Another issue she’d like to see addressed is one of technology in the courtroom.

“We’ve all known it for a long time; there’s been some attempts to kind of address it, but it is really hard to hear in the courtroom,” she noted.

“I think we’re going to have to look at that and try to address that issue one way or another. It’s just hard to hear, it just is. We’re going to have to do something. I worked in other courtrooms where, when you walked in the door you have to put a microphone on, as the attorney, and you have to leave it on the entire time, and you’re reminded you need to talk into the microphone so everyone can hear you, so maybe we need to do something like that.”
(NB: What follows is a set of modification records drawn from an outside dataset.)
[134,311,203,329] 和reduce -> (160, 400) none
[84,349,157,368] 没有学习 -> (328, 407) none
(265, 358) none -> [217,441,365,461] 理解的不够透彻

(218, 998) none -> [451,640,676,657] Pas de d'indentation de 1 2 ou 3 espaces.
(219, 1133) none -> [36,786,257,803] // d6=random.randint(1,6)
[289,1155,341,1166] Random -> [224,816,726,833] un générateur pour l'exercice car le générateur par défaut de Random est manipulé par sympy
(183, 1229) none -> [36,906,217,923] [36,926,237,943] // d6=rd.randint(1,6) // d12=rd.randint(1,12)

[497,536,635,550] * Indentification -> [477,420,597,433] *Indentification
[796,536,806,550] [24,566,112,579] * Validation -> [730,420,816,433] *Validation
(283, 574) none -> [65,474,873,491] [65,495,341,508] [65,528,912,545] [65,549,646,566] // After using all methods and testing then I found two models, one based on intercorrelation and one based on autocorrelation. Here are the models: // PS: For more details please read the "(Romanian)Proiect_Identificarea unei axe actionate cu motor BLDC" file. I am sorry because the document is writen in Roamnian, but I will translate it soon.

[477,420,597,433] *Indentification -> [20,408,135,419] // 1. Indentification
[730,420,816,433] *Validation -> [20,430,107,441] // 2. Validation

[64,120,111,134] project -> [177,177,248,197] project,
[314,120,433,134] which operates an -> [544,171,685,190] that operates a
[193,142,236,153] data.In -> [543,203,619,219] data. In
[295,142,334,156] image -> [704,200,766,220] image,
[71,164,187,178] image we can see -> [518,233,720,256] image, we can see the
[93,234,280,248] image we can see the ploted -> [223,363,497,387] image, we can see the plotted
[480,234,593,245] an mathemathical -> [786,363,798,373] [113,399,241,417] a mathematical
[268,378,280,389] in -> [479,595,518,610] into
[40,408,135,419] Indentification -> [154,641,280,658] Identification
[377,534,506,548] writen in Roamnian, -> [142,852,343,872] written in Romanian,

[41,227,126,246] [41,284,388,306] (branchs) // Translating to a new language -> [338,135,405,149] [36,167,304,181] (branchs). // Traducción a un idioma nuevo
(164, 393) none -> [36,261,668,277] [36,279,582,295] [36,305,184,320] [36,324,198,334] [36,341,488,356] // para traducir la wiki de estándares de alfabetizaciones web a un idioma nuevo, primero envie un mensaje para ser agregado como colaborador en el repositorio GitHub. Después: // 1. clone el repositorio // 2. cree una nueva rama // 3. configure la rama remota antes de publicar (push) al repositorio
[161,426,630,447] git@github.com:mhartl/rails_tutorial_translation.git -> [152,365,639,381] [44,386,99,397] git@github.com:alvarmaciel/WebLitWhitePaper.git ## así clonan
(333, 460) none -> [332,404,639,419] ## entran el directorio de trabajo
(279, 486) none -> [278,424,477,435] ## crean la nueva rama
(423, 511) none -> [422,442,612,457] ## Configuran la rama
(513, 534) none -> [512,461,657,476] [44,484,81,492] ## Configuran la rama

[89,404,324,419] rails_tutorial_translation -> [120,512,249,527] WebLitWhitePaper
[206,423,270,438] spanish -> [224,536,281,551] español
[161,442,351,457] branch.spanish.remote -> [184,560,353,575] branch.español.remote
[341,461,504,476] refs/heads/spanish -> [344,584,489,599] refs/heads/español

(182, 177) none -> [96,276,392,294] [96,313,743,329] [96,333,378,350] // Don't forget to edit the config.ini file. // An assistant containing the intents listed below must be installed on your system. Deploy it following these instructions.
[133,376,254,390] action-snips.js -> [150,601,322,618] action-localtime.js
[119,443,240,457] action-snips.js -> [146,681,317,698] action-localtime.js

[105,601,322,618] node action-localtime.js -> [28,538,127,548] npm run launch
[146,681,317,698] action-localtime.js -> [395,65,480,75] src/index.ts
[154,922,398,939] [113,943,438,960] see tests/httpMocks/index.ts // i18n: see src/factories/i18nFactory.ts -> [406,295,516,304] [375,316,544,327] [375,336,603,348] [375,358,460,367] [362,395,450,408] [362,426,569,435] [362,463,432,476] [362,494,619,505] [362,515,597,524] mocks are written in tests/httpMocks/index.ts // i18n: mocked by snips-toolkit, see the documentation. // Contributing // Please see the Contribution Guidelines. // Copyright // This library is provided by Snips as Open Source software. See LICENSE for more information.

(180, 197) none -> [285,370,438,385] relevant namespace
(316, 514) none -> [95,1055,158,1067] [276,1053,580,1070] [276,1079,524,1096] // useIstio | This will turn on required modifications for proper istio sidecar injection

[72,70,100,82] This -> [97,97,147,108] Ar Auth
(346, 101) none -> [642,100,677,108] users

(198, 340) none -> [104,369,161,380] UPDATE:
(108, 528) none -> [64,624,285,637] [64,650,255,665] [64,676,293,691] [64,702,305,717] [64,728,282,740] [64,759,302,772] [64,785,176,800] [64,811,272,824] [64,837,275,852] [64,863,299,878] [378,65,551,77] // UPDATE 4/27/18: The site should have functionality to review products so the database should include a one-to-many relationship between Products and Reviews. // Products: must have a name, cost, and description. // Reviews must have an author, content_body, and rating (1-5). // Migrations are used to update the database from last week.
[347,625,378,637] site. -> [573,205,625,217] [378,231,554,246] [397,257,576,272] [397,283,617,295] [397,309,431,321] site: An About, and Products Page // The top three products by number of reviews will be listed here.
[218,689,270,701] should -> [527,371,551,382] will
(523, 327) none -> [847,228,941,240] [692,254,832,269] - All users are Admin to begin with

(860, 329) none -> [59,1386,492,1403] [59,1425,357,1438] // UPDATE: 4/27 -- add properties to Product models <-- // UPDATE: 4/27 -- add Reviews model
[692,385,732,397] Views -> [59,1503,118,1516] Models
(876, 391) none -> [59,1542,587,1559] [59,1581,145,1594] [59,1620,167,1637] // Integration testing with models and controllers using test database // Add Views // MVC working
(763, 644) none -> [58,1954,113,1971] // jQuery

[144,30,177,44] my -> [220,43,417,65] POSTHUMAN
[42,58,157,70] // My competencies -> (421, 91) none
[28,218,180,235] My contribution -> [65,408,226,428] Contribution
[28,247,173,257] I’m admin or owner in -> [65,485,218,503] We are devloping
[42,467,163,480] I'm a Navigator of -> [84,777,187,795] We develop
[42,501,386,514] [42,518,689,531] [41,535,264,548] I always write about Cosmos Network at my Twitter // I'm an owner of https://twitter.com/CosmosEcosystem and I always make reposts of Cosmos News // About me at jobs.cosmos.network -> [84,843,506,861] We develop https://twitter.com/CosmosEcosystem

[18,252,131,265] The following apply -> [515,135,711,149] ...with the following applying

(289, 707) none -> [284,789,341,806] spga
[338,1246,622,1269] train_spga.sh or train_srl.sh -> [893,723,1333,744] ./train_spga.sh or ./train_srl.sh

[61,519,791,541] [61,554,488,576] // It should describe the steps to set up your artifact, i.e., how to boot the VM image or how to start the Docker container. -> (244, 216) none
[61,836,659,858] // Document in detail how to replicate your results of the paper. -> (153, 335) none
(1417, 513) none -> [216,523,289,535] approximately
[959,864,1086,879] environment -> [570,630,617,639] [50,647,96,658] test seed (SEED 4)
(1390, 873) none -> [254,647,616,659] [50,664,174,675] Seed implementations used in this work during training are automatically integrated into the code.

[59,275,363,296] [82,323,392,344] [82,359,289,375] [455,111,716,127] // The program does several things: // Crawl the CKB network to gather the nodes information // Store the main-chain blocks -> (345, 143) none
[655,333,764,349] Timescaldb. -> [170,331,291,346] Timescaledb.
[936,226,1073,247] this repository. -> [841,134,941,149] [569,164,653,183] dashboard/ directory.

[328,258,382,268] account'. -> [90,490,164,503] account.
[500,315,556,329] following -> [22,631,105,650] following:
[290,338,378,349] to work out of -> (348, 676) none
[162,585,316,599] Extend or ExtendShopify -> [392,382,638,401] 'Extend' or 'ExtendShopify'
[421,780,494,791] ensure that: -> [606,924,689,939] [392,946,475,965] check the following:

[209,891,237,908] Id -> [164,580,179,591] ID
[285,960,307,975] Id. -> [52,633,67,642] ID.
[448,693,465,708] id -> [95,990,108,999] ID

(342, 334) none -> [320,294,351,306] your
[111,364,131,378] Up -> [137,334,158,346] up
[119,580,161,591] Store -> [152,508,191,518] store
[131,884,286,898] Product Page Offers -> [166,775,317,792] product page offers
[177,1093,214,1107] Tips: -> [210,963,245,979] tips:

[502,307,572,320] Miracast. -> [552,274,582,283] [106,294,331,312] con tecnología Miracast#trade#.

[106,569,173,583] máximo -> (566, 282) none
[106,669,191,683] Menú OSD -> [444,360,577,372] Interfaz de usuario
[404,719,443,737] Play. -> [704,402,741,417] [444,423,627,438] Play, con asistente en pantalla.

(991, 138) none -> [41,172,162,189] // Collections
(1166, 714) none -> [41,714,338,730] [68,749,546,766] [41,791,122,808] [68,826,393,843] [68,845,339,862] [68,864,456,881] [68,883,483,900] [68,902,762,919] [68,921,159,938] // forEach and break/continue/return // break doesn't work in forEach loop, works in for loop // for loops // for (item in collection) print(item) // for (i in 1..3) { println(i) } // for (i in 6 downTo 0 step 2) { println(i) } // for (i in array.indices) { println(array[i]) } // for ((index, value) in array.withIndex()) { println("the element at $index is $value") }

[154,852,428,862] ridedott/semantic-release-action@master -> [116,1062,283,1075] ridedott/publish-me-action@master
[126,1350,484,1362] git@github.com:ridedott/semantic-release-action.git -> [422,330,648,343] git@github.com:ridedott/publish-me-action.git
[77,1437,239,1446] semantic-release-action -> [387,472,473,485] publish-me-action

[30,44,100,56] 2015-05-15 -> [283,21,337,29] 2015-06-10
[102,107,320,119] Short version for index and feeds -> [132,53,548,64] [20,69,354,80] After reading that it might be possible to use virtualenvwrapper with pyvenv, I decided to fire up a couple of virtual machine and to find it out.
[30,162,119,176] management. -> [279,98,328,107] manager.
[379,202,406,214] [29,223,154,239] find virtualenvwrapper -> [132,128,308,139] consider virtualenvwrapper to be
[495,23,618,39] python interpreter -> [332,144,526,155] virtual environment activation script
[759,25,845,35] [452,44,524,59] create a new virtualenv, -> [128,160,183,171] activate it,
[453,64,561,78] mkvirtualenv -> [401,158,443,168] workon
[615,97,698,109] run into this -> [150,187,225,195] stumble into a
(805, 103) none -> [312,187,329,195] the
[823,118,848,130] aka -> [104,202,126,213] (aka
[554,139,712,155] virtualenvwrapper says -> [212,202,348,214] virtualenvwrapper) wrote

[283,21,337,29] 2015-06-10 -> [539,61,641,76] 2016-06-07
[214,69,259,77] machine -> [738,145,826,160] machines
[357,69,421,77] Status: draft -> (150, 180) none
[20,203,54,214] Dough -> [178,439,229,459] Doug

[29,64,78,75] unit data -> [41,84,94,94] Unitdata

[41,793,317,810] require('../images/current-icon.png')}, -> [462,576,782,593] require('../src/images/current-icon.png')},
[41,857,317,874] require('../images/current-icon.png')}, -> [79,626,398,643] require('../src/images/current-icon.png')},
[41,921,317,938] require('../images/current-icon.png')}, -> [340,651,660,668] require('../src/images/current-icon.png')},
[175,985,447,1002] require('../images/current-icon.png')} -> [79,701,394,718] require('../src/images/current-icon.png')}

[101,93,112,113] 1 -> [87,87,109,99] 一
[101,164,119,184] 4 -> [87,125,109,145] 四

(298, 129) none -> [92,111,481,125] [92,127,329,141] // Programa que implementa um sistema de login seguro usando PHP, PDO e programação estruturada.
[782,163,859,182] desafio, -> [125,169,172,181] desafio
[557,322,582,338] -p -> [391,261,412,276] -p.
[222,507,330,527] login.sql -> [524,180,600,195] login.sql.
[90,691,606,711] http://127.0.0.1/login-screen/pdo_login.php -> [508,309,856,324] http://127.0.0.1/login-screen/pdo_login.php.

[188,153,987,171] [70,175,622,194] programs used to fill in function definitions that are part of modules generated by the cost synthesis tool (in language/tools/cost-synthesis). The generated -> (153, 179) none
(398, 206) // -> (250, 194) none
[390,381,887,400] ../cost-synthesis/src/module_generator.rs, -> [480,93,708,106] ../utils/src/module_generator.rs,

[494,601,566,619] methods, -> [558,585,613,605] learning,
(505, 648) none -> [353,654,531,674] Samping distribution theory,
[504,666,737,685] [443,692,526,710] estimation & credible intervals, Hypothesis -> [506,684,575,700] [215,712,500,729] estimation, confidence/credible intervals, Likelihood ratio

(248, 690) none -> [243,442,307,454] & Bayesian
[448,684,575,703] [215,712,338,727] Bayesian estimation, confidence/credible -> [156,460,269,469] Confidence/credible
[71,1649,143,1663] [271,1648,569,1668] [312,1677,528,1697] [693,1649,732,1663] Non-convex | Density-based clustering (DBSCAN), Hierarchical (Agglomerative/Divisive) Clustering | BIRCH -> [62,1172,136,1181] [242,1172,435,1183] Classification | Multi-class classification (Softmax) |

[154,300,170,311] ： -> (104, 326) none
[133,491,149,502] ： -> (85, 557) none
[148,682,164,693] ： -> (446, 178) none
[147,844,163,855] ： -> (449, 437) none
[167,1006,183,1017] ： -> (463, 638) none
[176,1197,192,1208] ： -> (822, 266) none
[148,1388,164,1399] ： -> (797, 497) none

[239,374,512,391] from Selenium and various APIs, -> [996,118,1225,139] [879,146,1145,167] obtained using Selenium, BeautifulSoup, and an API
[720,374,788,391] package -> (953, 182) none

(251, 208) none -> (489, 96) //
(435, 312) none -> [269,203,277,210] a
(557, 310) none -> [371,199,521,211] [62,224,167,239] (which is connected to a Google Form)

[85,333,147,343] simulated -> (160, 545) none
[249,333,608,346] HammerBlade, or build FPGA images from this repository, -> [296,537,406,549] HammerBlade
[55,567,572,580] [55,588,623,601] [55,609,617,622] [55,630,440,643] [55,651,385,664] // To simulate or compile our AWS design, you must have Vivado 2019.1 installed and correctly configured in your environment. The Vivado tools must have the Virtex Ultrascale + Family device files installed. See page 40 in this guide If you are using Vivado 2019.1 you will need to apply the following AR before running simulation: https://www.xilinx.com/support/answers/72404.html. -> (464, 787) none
While she believes this is an issue that will have to be addressed, she again noted that the final decision will be in the hands of the county commissioners.

“That’ll be something we’ll have to work with the county on and figure out how to create a budget for some of those things that just make sense. But, I think that’s something that’s been on the agenda for the commissioners anyway. They’ve been working, obviously, on some renovations in the courtroom. So hopefully, that’s something I can work with them on and make sure we just address some of those issues.”

Seidle-Patton Ready to Take on New Role

When it comes to her position on the bench, Seidle-Patton says her focus will be on continuing to earn her reputation for honesty, integrity, and fairness, and focusing on each individual case as it comes in front of her.

“I think, to me, it’s just something I find very important, to make sure that there’s not any conflicts of interest, so to speak or even the appearance of them, so something that will certainly be foremost in my mind, all the time, will be to make sure that there aren’t any perceived conflicts and there aren’t any real conflicts.”

“I just have to take it on a case by case basis. It really depends on each and every case that comes before me.”

While she has a lot of work ahead of her, Seidle-Patton said she’s mainly excited to take on her new role.

“I’m excited for the opportunity and I think that it is going to be, I’ll certainly have a learning curve, learning things from that side of the bench instead of standing in front of it, but I’m excited for it, and I think that we’re going to do some good things in Clarion County.”

“I want to thank everyone for putting their faith in me and voting for me. I was a relative newcomer to politics, but I was able to get the message out there and let people know what we had to offer and they responded, and I think that’s going to be a good thing.”